Que ninguém da minha família esteja no lugar errado no momento em que a árvore cair
O funcionário da Eletropaulo foi gentil. Tinha acabado de retirar um pequeno galho pendurado entre os fios de alta-tensão que, fazia vários dias, estava suspenso, a poucos metros acima de nossas cabeças, na calçada em frente a minha casa. A frase do título era o encerramento de uma conversa na qual tentei explicar para ele que aquele galho não era o problema. O verdadeiro problema – ameaçador como uma espada de Dâmocles (1) – é uma imensa árvore, do outro lado da rua, inclinada vertiginosamente sobre um eixo imaginário inexistente e que a força da gravidade um dia fará tombar sobre a rua, os carros e, inevitavelmente, sobre minha casa.
Essa frase foi o ponto culminante de uma pequena comédia da vida privada que já dura três anos.

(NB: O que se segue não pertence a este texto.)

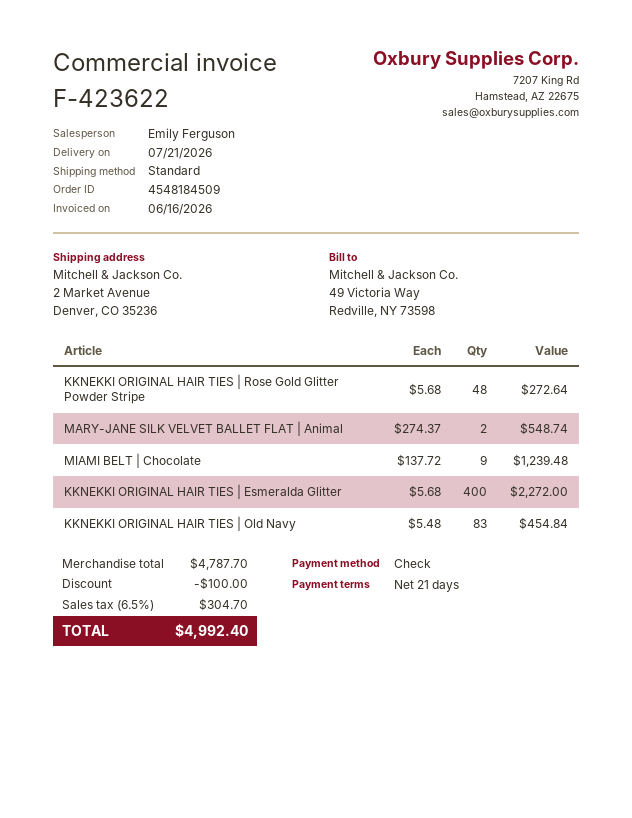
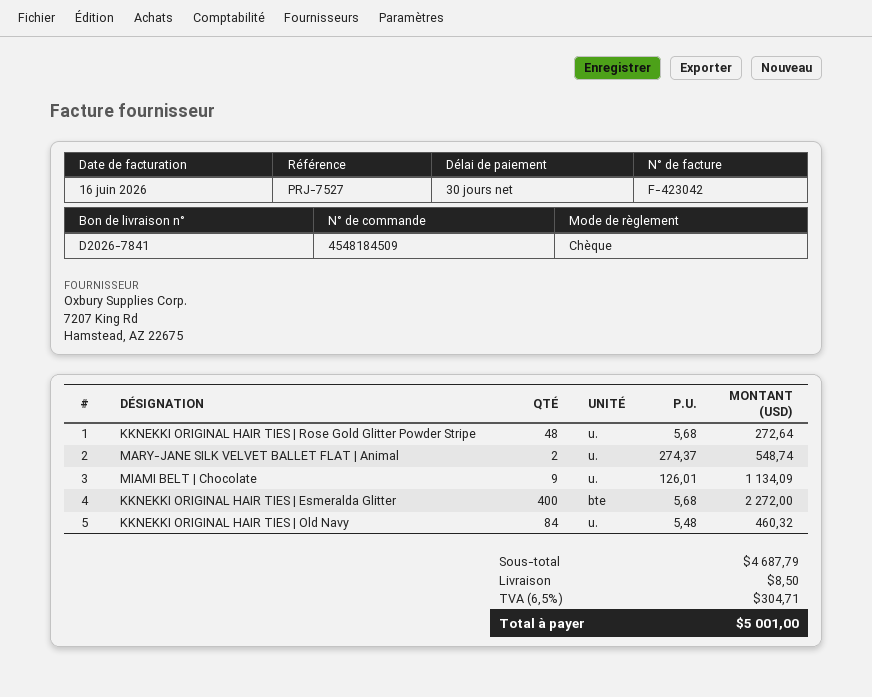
invoice number: F-423622 -> F-423042
payment terms: 21 days -> 30 days
MIAMI BELT | Chocolate: 9 x 137.72 = 1239.48 -> 9 x 126.01 = 1134.09
KKNEKKI ORIGINAL HAIR TIES | Old Navy: 83 x 5.48 = 454.84 -> 84 x 5.48 = 460.32
subtotal: 4787.70 -> 4687.79
discount: 100.00 -> none
shipping: none -> 8.50
tax: 6.5% = 304.70 -> 6.5% = 304.71
total: 4992.40 -> 5001.00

O primeiro SAC (Sistema de Atendimento ao Cidadão) a gente não esquece. Depois de ter feito uma reclamação por telefone, a respeito do estado da árvore, recebi rapidamente uma resposta por e-mail em setembro. Setembro de 2009. Achei que a coisa seria surpreendentemente rápida. Engano meu. Esse foi o primeiro de vários telefonemas e protocolos, mas descobri com o passar dos meses que os SAC têm prazo de validade; se não são resolvidos em certo espaço de tempo eles desaparecem nas dobras do esquecimento do labirinto kafkiano da burocracia. Depois de alguns meses os telefonemas para a subprefeitura se tornaram inúteis e os funcionários, ao reconhecer a voz, simplesmente desapareciam do outro lado da linha. Ou, num ataque de sinceridade, diziam que não iam fazer nada.

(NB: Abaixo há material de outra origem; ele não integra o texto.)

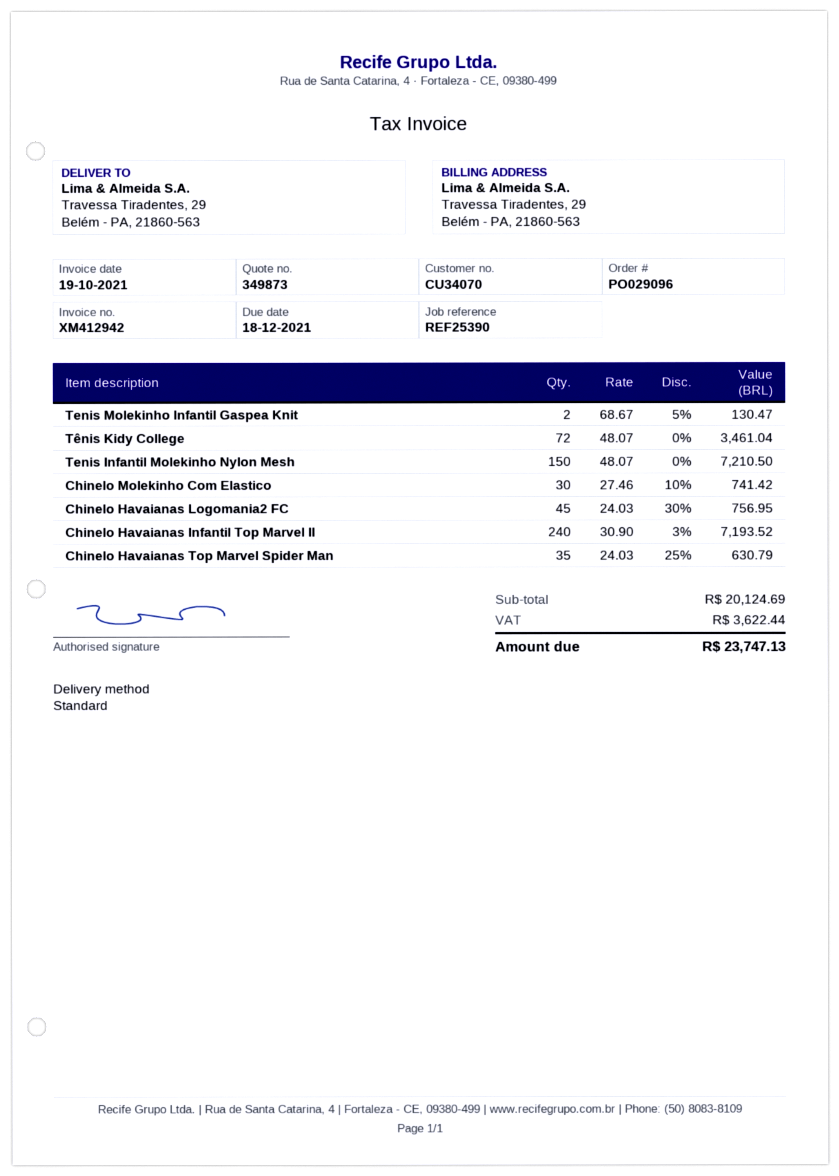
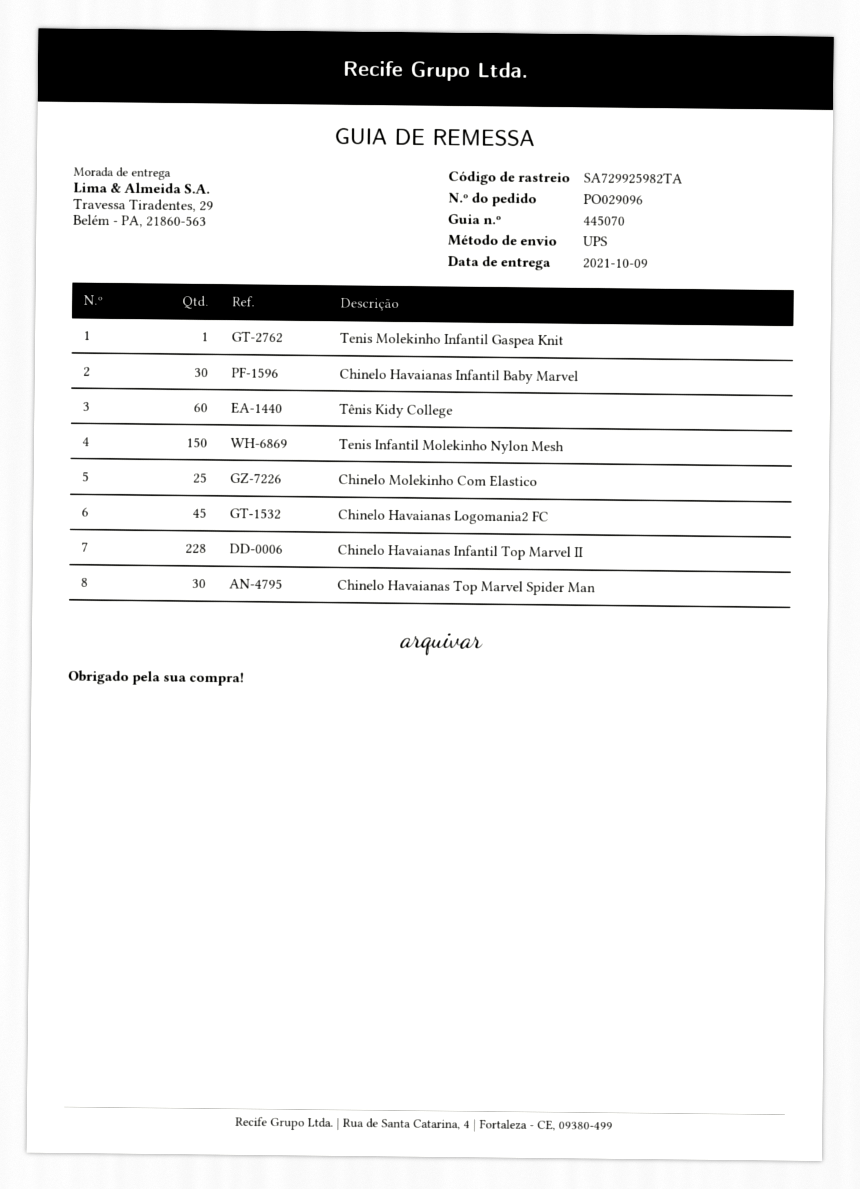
shipping method: standard -> UPS
Tenis Molekinho Infantil Gaspea Knit: 2 -> 1
Tênis Kidy College: 72 -> 60
Chinelo Molekinho Com Elastico: 30 -> 25
Chinelo Havaianas Infantil Top Marvel II: 240 -> 228
Chinelo Havaianas Top Marvel Spider Man: 35 -> 30
Chinelo Havaianas Infantil Baby Marvel: none -> 30

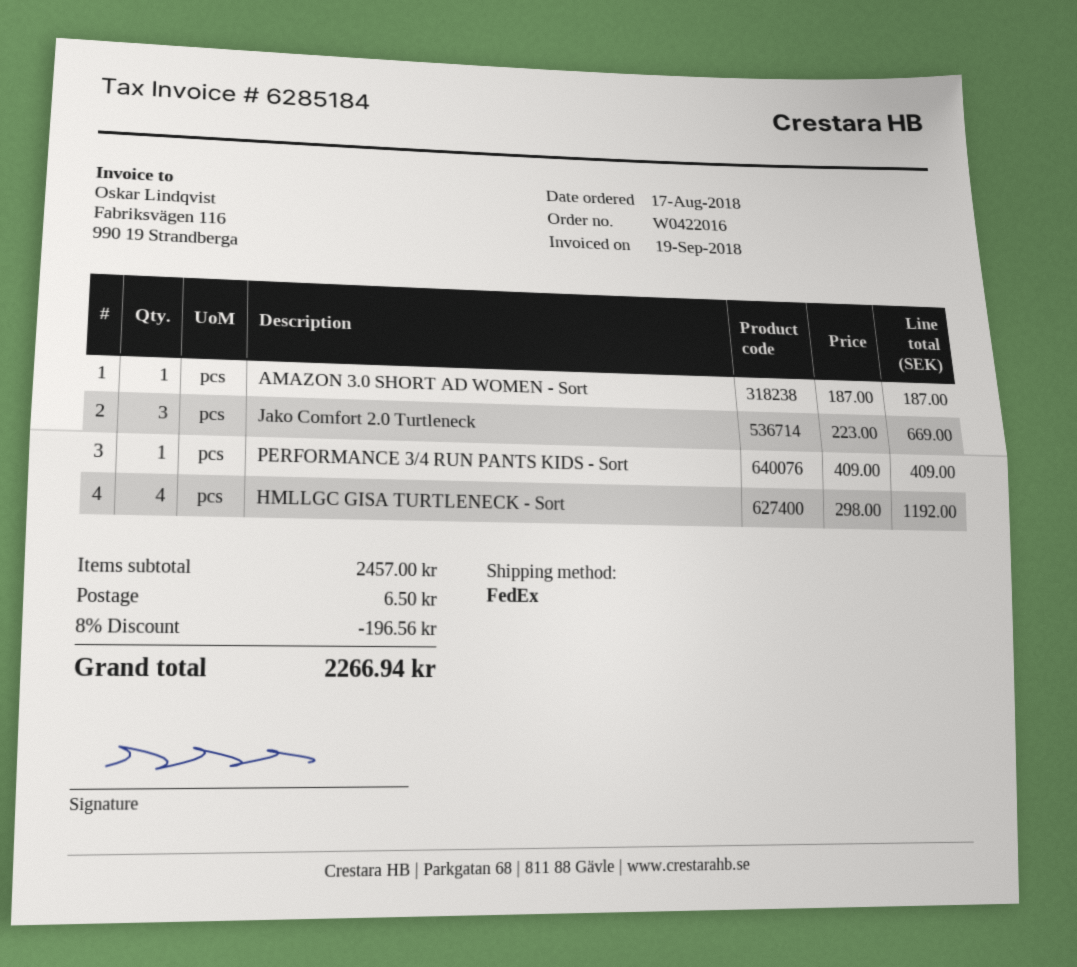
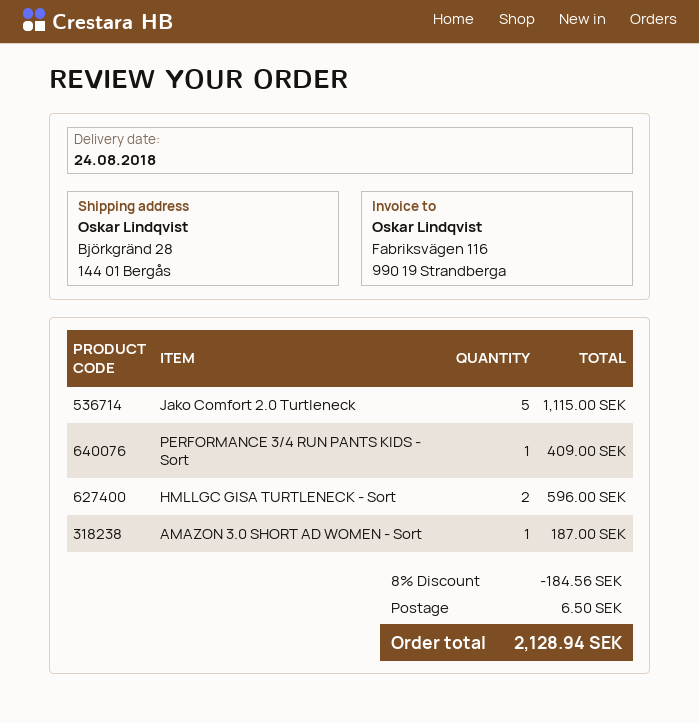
Jako Comfort 2.0 Turtleneck: 3 for 669.00 -> 5 for 1115.00
HMLLGC GISA TURTLENECK - Sort: 4 for 1192.00 -> 2 for 596.00
discount: 8% = 196.56 -> 8% = 184.56
total: 2266.94 -> 2128.94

Imagino que, como neste caso o poder público não pode ter nenhum ganho real – no máximo um ou dois votos no dia da eleição – , vou ter que conviver com a esperança de que ninguém da minha família, nenhum vizinho ou transeunte esteja no lugar errado no momento em que a árvore fatalmente cair. Os galhos podres espalhados pela calçada a cada tempestade forte me dão a certeza de que a queda será uma triste realidade.
Prevenir e não remediar
A prefeitura de São Paulo se preocupa com as calçadas e a partir deste ano quem não cuidar delas direitinho será multado. Curioso, a calçada não é minha, não consta da metragem do meu IPTU e quem menos se utiliza dessa parte da rua sou eu mesmo. Mas, enfim, não me importo em conservá-la se, em troco, o poder público fizer sua parte e proteger a integridade física dos meus vizinhos e da minha família. E que não tenhamos de sair correndo atrás do prejuízo, no dia em que a árvore tombar.

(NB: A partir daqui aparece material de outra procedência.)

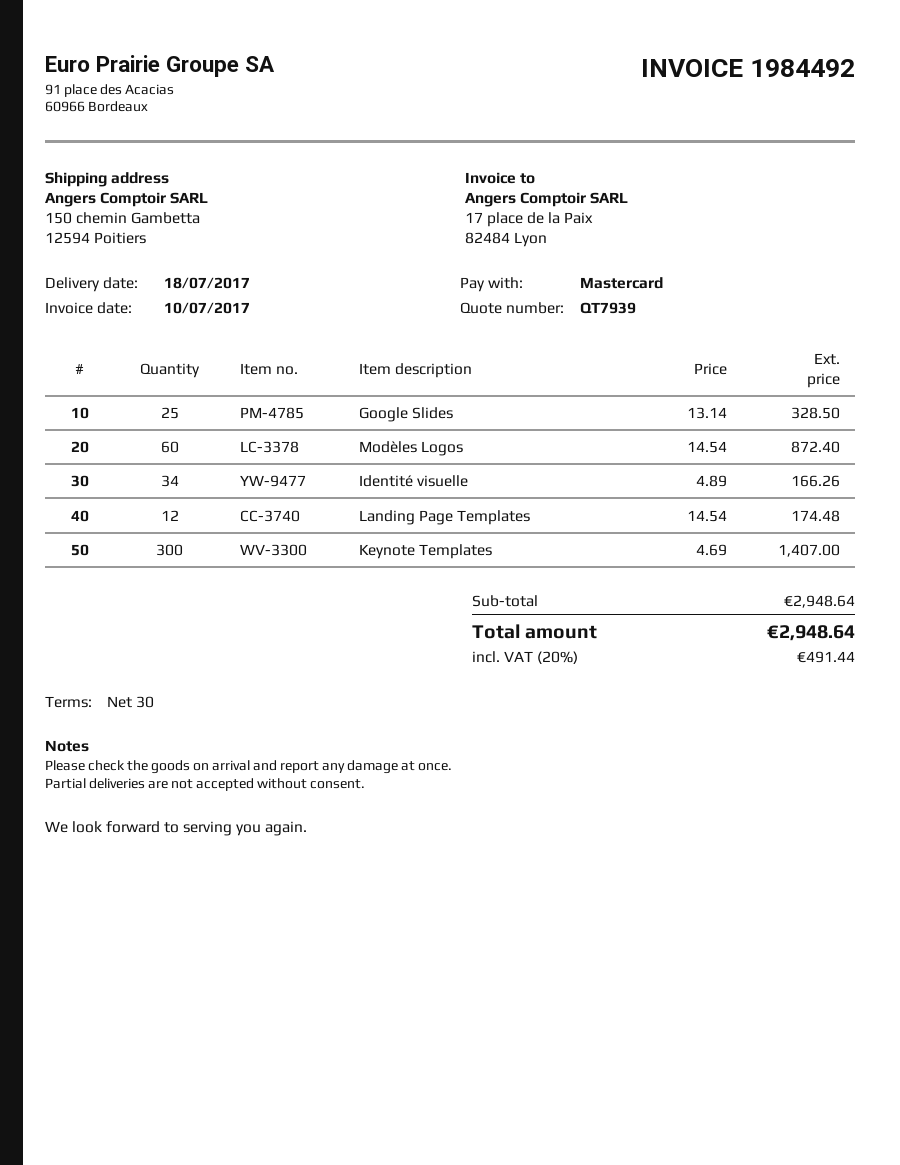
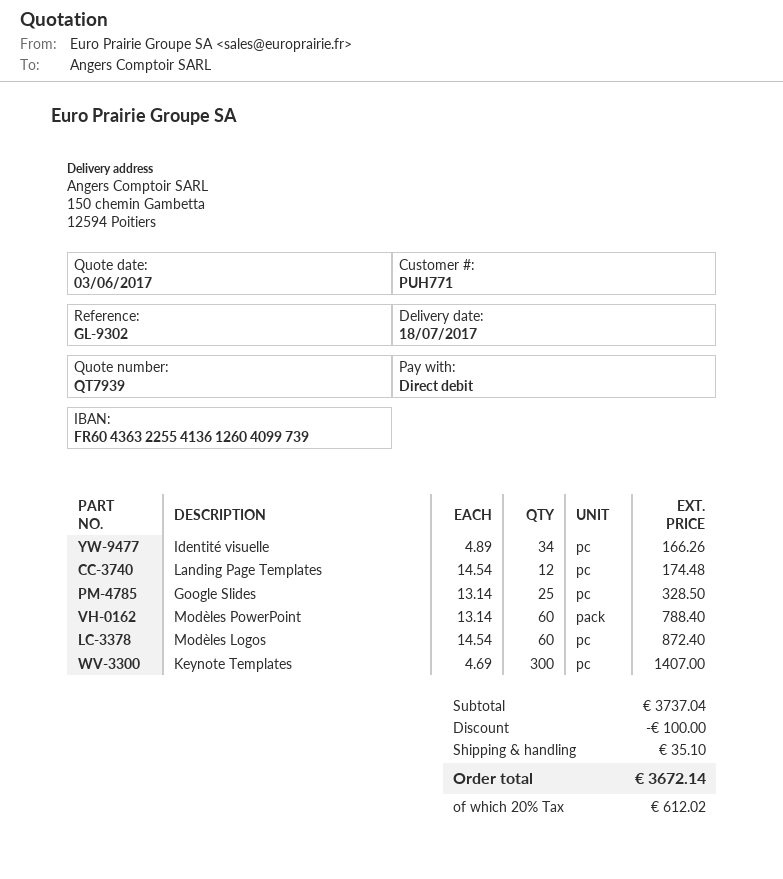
payment method: Mastercard -> direct debit
Modèles PowerPoint: none -> 60 x 13.14 = 788.40
subtotal: 2948.64 -> 3737.04
discount: none -> 100.00
shipping: none -> 35.10
tax: 20% = 491.44 -> 20% = 612.02
total: 2948.64 -> 3672.14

Aqui na vida privada, ao contrário da pública, se aprende desde sempre que prevenir é muito melhor do que remediar. E que “pedir ressarcimento depois” é de uma falta de seriedade insuportável.
(1) A história de Dâmocles é contada por Cícero e pela Wikipédia. Esta última diz assim: “Dâmocles era um cortesão bastante bajulador na corte do tirano Dionísio, de Siracusa. Ele dizia que, como um grande homem de poder e autoridade, Dionísio era verdadeiramente afortunado. Ofereceu-se para trocar de lugar com Dâmocles por um dia, para que ele também pudesse sentir o gosto de toda essa sorte, sendo servido em ouro e prata, atendido por rapazes de extraordinária beleza, servido com as melhores comidas. No meio de todo o luxo, Dionísio ordenou que uma espada fosse pendurada sobre o pescoço de Dâmocles, presa apenas por um fio de rabo de cavalo. Ao ver a espada afiada suspensa diretamente sobre sua cabeça, perdeu o interesse pela excelente comida e pelos belos rapazes e abdicou de seu posto, dizendo que não queria mais ser tão afortunado”.
P.S.: Espero que a prefeitura não tenha um dia a ideia de tornar o cidadão responsável pelos buracos na rua em frente a sua casa também. Essa sim uma ideia verdadeiramente diabólica que livraria o poder público de mais uma responsabilidade.